EXERCISE —
Within the records below, how many lines hold the string "none"? State that number and nothing else.

------ RECORDS TO USE ------

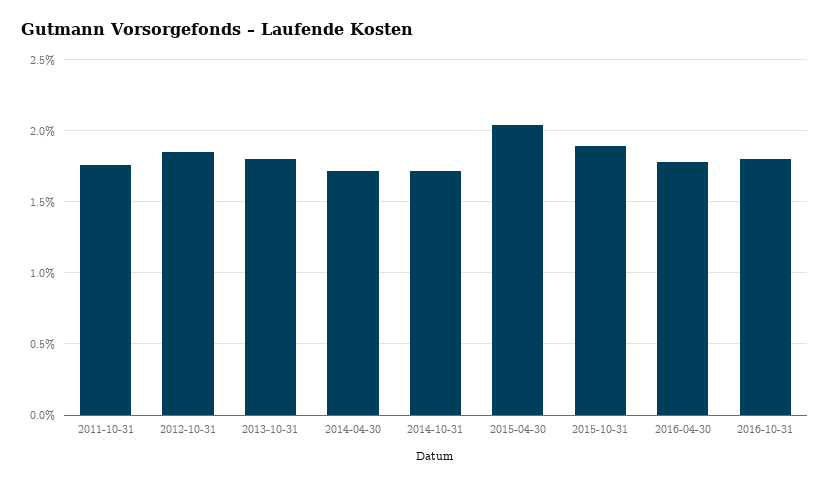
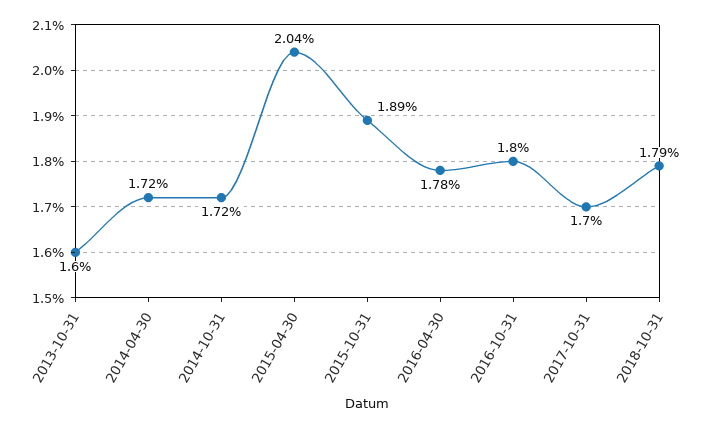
2011-10-31: 1.75 -> none
2012-10-31: 1.85 -> none
2013-10-31: 1.8 -> 1.6
2017-10-31: none -> 1.7
2018-10-31: none -> 1.79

------

FINAL ANSWER —
4